Karate and Me – Part 1 – 1983 – Brown Belt Grading

A few weeks before setting off for college I’d attended a national karate grading for my first brown belt (2nd kyu). This was the culmination of over six months of intensive training for me, including four sessions per week at the Tweeddale and Wimbledon dojos as well as training at school and by myself in the park. In a way, this too felt like I was tying up one of the many loose ends before going off to college; I wasn’t planning on stopping training, but it felt like a good time to lay down a milestone.

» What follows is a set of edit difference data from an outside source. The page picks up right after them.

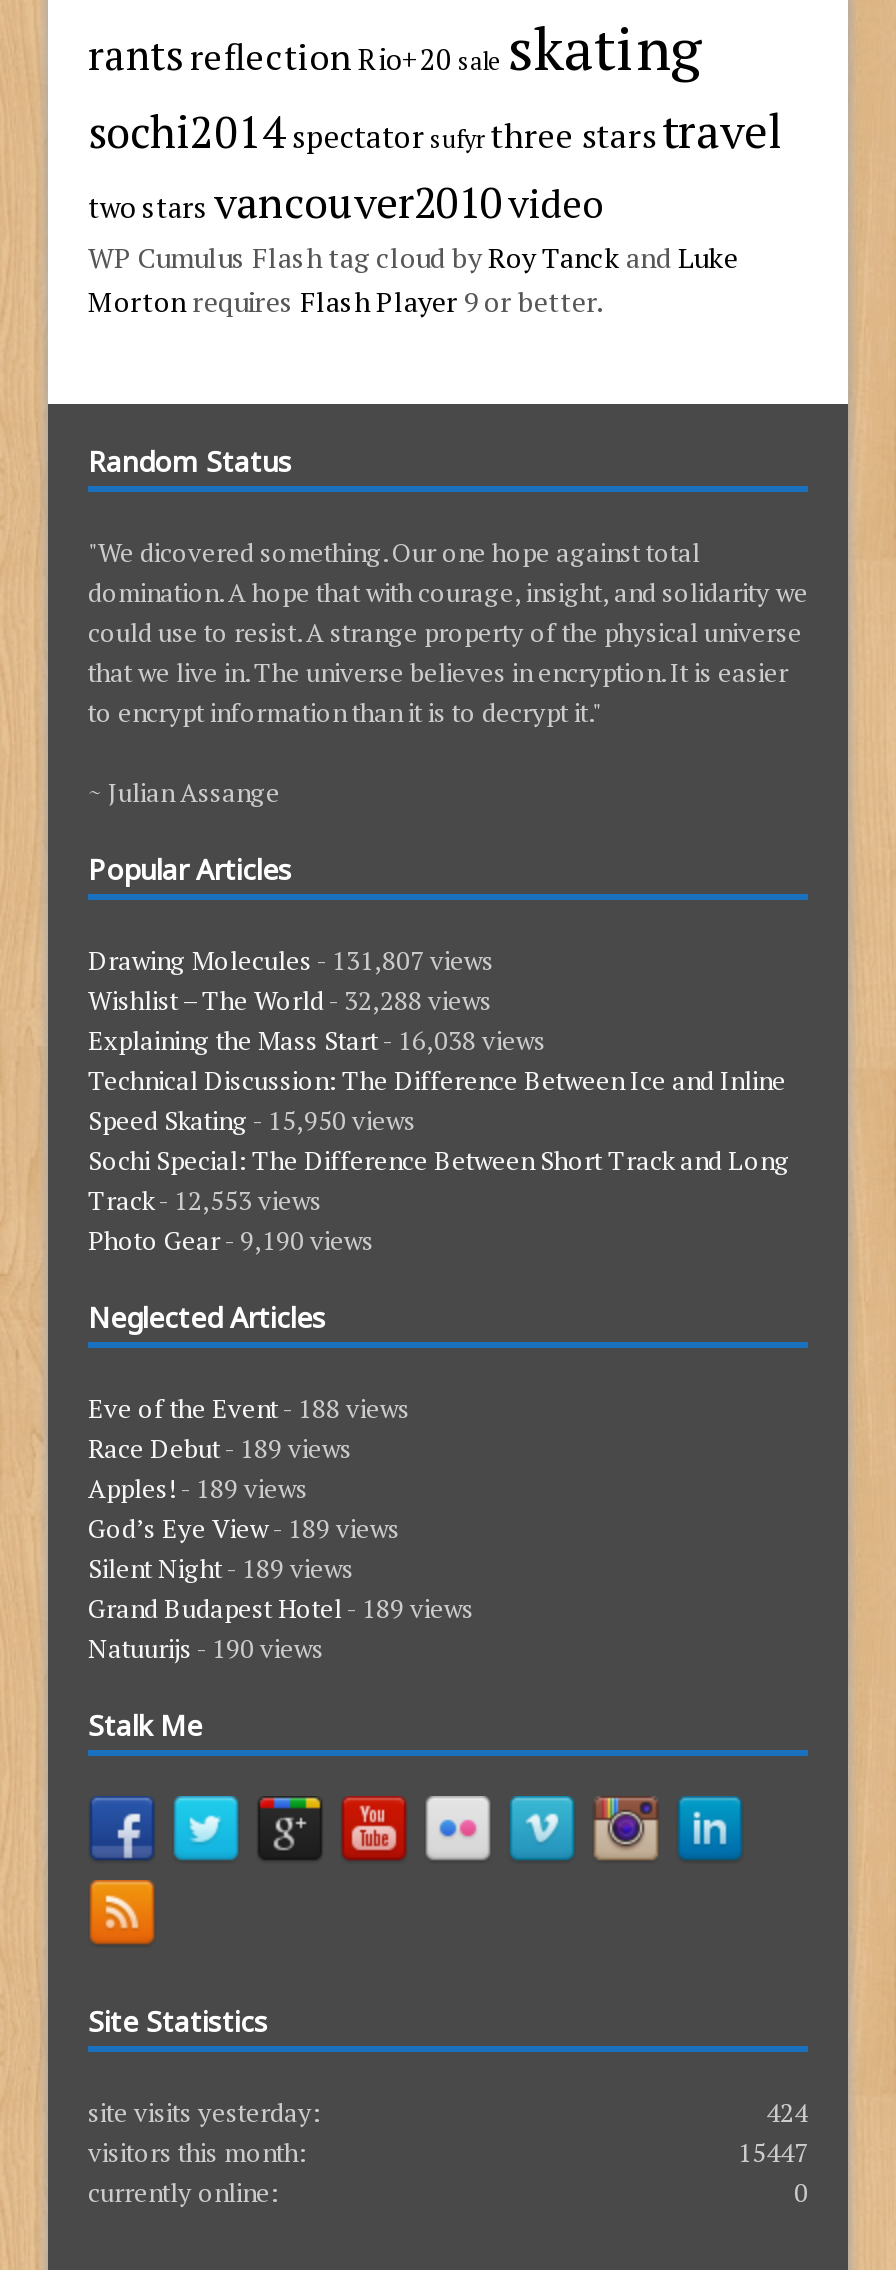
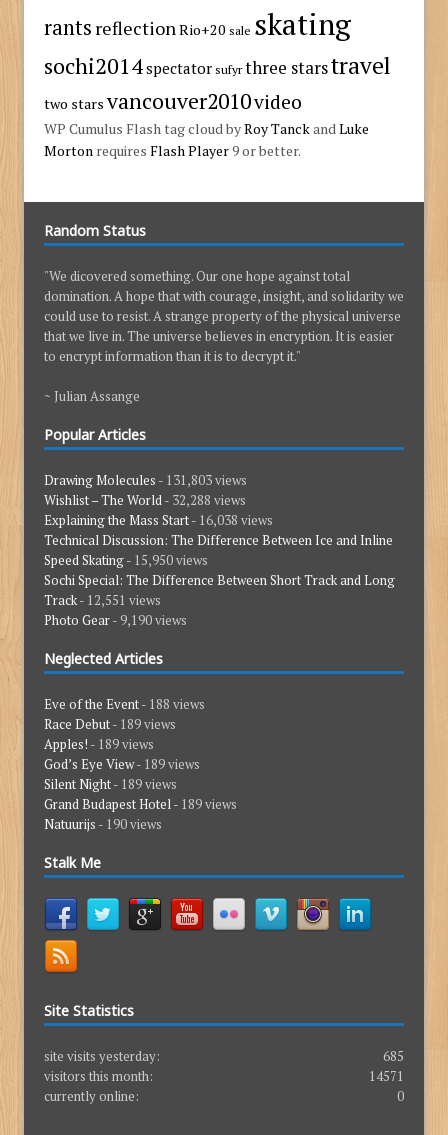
- Drawing Molecules - 131,807 views
+ Drawing Molecules - 131,803 views

- Track- 12,553 views
+ Track- 12,551 views

- 424
+ 685

- 15447
+ 14571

On the day, Mum gave me a lift to what looked like a small aircraft hangar near Crawley and wished me luck as she dropped me off. It was a hot sunny afternoon which made the six-hour-long session even more arduous. The grading consisted of us demonstrating techniques and routines from the syllabus, exercising, having our resolve tested through gruelling ‘spirit training’ and finally fighting. When, halfway through, a wasp flew into the dojo and landed on the floor, one of the other students stamped on it barefoot, the examiner, Shihan Steve Arneil, laughed and said to the guy, “You’ve definitely passed,” and for a moment as we laughed too; that was a brief respite from the suffering. However, it would only be at the end when he’d truly reveal who had passed and who hadn’t.

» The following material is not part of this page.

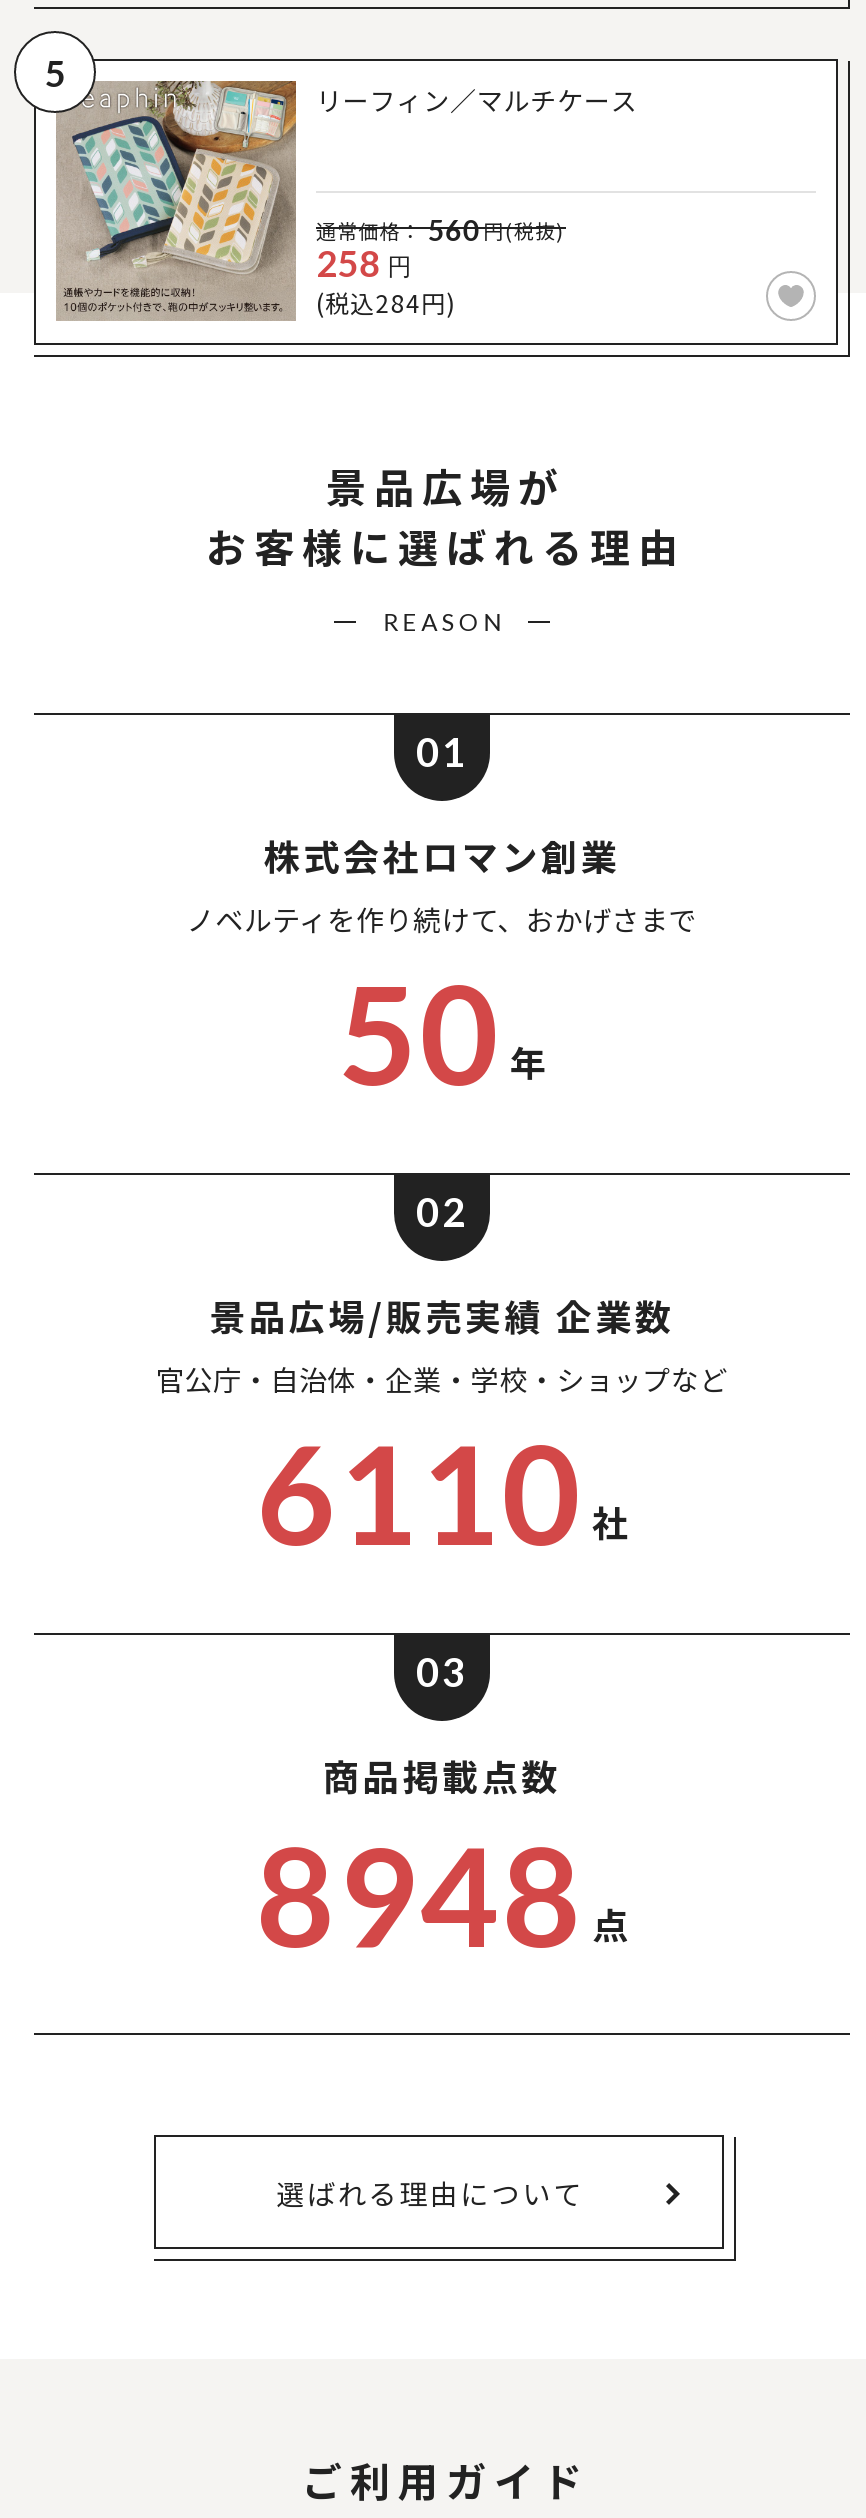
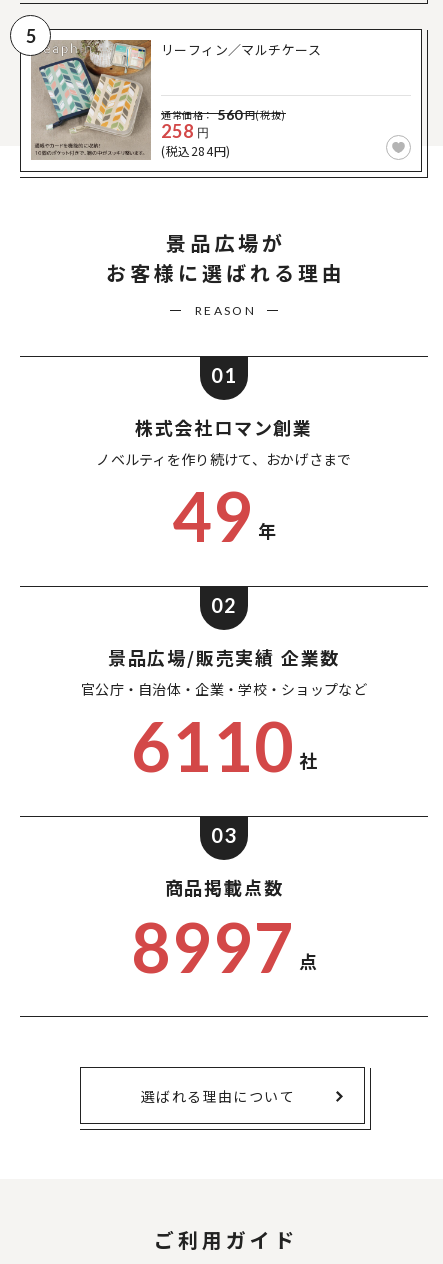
- 50 年
+ 49 年

- 8948 点
+ 8997 点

We’d all been told to get changed and relax while Shihan and a couple of other examiners deliberated over the candidates, and then, about half an hour later we were asked to stand in line. It was then Shihan approached us individually and let us know our results. For those who passed there was a pat on the back and a congratulatory handshake, while for those who hadn’t, he spoke of the setbacks he’d experienced and advised they try again soon.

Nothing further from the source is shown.